Don’t the long-lived people living in the blue zones eat a mostly plant-based diet?

Well, actually, no. For example, in Sardinia, Mr. Buettner’s first noted blue zone, meat consumption is higher among the long-lived peasants living in the mountains than those living in the valleys, according to a 2015 study published in the European Journal of Clinical Nutrition. Say the authors:

“The identification of a hot spot of exceptional longevity, the Longevity Blue Zone (LBZ), in the mountain population of Sardinia has aroused considerable interest toward its traditional food as one of the potential causal factors … Up to a short time ago, the LBZ population depended mostly upon livestock rearing, and consumption of animal-derived foods was relatively higher than in the rest of the island.” [emphasis added]

For Okinawa, his second listed blue zone, Mr.
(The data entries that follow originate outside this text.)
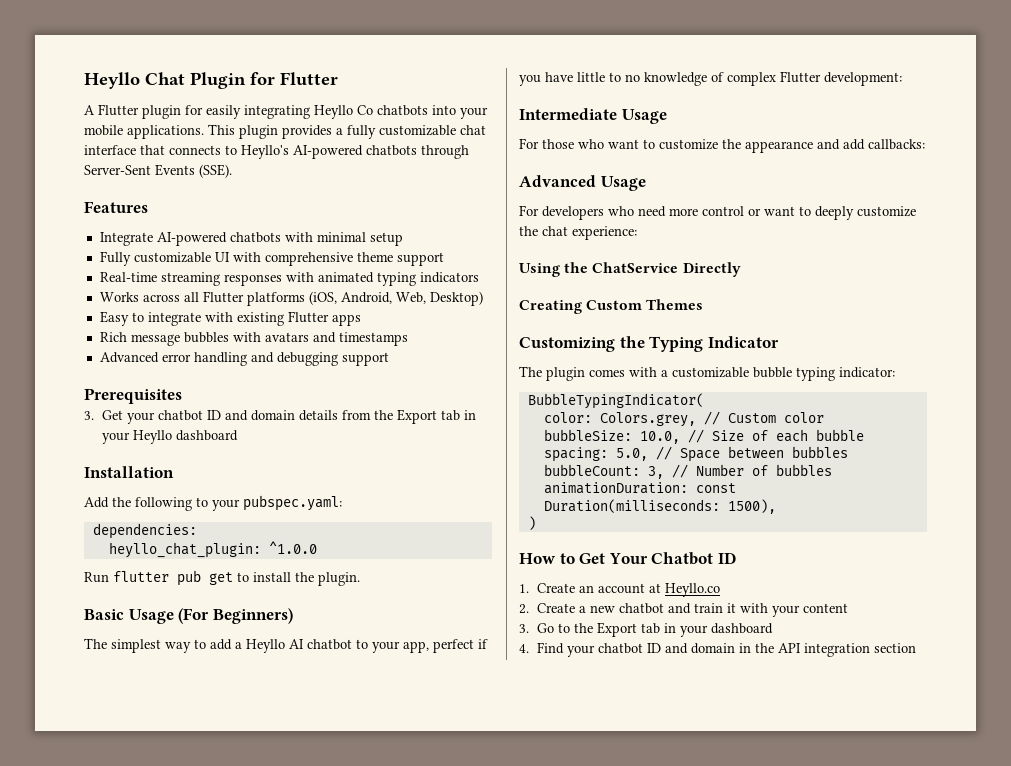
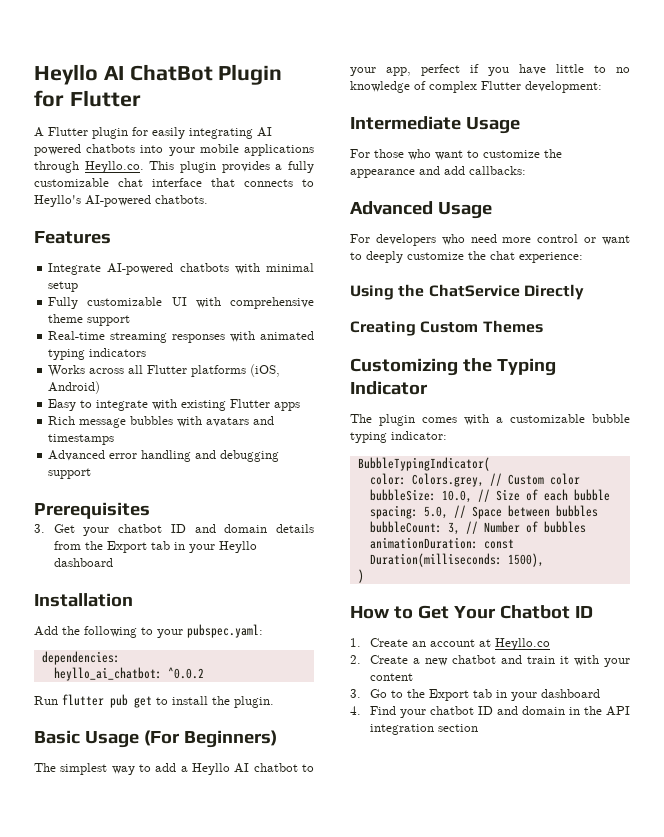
- Heyllo Chat Plugin for Flutter
+ Heyllo AI ChatBot Plugin for Flutter
- A Flutter plugin for easily integrating Heyllo Co chatbots into your mobile applications. This plugin provides a fully customizable chat interface that connects to Heyllo's AI-powered chatbots through Server-Sent Events (SSE).
+ A Flutter plugin for easily integrating AI powered chatbots into your mobile applications through Heyllo.co. This plugin provides a fully customizable chat interface that connects to Heyllo's AI-powered chatbots.
- Works across all Flutter platforms (iOS, Android, Web, Desktop)
+ Works across all Flutter platforms (iOS, Android)
- heyllo_chat_plugin: ^1.0.0
+ heyllo_ai_chatbot: ^0.0.2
Buettner insists that “Older Okinawans have eaten a plant-based diet most of their lives. Their meals of stir-fried vegetables, sweet potatoes and tofu are high in nutrients and low in calories.” However, that’s not what researchers found in a 1992 study comparing the diets of mainland Japanese and those living on the island of Okinawa.

They found that the proportion of the diet from protein and fats—mainly pork and pork fat, but also fish—was higher in Okinawa. Another fact: the Okinawans love Spam—consuming more than one can per person per week—for a total of just over seven million cans of canned pork annually. Spam is the kind of “fatty, processed meat” that Buettner warns against.

 

Apparently, Monty Python was right.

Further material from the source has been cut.